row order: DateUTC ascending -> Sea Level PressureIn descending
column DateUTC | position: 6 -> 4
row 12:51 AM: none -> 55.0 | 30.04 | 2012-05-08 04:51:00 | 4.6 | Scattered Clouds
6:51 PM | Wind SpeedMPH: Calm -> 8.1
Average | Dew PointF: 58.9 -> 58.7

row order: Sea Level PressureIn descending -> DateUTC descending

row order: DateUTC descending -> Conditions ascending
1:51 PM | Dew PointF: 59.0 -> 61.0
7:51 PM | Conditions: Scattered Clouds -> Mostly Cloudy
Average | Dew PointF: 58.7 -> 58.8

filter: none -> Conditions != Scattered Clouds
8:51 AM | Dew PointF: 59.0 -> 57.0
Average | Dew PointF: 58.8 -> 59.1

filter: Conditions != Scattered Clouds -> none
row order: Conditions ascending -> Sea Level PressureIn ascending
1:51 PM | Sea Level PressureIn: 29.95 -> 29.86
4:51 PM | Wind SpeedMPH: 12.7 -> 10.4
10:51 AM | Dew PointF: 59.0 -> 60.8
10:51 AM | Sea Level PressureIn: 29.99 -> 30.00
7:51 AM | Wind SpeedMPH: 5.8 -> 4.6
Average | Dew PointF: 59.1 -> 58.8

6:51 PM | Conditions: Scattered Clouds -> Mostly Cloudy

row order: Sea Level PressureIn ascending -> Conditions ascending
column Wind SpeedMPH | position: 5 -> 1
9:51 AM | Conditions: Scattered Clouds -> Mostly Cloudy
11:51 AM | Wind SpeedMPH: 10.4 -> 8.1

## What is required
Only the number should be given: the count of lines in the entries that contain the string "Scattered".

## Answer box
6